● Data section
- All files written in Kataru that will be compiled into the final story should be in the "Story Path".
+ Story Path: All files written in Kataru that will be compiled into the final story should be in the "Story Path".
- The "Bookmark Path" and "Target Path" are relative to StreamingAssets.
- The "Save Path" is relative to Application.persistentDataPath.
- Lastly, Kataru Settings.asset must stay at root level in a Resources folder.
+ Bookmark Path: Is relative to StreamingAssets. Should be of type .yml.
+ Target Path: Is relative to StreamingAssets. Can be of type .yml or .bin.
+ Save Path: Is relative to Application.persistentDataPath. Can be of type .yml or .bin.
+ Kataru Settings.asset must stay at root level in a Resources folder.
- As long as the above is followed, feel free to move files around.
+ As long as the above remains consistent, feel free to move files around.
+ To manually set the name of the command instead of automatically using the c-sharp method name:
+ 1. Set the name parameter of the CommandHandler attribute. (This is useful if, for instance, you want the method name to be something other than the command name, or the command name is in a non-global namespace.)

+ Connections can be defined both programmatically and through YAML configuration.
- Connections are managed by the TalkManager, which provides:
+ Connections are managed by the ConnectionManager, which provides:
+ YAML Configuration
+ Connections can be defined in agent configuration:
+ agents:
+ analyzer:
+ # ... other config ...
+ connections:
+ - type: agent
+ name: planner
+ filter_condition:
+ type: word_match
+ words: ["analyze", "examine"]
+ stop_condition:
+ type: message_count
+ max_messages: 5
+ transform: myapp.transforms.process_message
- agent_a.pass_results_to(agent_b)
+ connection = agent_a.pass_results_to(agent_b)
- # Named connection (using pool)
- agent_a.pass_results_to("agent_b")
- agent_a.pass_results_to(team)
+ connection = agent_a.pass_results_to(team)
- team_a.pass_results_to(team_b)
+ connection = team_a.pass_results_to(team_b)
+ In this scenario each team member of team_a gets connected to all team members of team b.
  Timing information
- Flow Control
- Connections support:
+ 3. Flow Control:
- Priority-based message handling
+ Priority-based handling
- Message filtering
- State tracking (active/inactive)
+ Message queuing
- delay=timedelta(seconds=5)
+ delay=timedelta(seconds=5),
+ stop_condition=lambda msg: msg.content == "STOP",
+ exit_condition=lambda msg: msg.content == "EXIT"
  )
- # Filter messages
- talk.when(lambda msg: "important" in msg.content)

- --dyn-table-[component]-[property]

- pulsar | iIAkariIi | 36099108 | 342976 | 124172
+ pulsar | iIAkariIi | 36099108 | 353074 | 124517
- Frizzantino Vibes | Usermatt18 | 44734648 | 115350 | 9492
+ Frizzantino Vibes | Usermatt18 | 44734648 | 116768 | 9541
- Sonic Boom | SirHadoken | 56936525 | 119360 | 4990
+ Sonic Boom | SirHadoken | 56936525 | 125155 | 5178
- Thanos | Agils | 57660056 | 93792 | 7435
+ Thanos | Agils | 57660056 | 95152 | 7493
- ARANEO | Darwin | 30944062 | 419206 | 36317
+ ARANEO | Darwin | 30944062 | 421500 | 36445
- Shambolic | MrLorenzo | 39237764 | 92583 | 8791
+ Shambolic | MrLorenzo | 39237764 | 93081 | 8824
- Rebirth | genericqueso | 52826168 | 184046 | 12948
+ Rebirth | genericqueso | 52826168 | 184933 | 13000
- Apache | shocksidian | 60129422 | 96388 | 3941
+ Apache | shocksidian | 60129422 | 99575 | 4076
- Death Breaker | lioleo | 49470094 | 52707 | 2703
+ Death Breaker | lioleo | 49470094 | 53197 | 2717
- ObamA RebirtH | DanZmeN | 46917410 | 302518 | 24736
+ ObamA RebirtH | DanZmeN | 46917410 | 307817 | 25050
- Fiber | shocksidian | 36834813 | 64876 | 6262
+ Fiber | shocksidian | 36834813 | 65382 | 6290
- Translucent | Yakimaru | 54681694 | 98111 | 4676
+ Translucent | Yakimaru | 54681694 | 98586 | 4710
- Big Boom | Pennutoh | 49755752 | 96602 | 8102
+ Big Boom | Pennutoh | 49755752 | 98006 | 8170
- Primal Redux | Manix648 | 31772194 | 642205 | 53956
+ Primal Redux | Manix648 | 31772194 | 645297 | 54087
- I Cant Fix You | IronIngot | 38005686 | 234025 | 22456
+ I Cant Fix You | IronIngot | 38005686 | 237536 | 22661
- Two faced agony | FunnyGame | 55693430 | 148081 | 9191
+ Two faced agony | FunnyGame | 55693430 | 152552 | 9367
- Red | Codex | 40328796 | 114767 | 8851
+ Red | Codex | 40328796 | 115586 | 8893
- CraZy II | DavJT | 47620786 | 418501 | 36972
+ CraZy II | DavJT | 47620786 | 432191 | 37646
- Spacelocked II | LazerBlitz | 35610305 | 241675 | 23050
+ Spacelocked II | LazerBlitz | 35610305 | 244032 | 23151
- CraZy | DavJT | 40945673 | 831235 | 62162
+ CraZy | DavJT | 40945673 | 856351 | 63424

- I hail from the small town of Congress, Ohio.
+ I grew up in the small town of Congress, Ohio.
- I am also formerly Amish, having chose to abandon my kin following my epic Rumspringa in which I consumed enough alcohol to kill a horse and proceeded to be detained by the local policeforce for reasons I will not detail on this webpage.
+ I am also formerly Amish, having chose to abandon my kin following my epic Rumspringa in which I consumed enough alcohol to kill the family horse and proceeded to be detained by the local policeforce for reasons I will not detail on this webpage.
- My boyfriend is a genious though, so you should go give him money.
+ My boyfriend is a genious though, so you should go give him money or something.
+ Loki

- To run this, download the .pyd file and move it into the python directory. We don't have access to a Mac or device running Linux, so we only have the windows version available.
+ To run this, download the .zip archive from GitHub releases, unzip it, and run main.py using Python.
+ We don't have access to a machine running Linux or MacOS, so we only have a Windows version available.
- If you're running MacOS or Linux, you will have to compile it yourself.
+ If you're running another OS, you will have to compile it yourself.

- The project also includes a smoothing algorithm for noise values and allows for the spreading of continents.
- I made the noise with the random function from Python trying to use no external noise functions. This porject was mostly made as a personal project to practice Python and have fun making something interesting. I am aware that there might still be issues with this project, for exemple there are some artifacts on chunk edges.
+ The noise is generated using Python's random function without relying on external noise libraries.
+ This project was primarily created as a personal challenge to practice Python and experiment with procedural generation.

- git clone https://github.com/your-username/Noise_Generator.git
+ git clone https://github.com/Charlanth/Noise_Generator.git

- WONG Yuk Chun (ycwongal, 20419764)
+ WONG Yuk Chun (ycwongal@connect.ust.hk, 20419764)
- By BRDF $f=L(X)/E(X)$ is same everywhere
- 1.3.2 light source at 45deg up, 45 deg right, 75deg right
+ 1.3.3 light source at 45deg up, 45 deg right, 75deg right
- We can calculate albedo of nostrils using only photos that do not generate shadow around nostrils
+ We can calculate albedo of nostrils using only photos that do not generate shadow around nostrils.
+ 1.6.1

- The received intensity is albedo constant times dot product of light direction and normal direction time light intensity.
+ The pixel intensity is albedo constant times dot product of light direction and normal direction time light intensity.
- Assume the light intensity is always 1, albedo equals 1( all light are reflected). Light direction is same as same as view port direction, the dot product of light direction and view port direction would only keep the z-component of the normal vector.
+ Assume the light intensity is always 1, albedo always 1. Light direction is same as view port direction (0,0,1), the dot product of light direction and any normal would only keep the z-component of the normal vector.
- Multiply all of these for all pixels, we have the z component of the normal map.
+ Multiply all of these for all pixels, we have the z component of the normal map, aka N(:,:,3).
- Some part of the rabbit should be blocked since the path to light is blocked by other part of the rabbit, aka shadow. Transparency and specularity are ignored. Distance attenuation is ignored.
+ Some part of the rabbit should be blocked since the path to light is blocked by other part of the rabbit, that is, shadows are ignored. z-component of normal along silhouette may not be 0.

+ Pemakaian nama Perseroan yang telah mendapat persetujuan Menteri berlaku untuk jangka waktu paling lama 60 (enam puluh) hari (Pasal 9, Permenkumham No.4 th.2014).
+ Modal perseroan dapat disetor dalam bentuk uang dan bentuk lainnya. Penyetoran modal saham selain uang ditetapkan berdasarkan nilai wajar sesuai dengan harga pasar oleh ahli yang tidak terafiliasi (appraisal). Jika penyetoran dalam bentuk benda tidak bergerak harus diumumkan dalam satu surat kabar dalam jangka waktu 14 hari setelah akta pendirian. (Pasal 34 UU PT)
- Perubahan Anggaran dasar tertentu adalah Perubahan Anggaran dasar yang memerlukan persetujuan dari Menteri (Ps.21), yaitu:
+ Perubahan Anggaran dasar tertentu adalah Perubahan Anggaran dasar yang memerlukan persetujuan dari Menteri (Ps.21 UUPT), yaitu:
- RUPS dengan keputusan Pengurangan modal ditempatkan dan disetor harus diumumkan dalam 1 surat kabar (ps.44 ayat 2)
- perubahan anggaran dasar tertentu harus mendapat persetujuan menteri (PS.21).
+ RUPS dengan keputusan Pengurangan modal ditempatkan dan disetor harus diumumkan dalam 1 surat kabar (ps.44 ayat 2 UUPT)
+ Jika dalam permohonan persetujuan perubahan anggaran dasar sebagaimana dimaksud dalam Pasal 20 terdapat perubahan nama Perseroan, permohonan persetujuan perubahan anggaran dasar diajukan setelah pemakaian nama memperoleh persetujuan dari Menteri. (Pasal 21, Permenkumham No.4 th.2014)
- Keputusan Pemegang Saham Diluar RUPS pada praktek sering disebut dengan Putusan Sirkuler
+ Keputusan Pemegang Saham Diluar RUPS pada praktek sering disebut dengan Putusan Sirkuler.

● Exercise instructions
State the count of lines holding the string "provides" in the listing above, and nothing else.

● Solution to this problem
2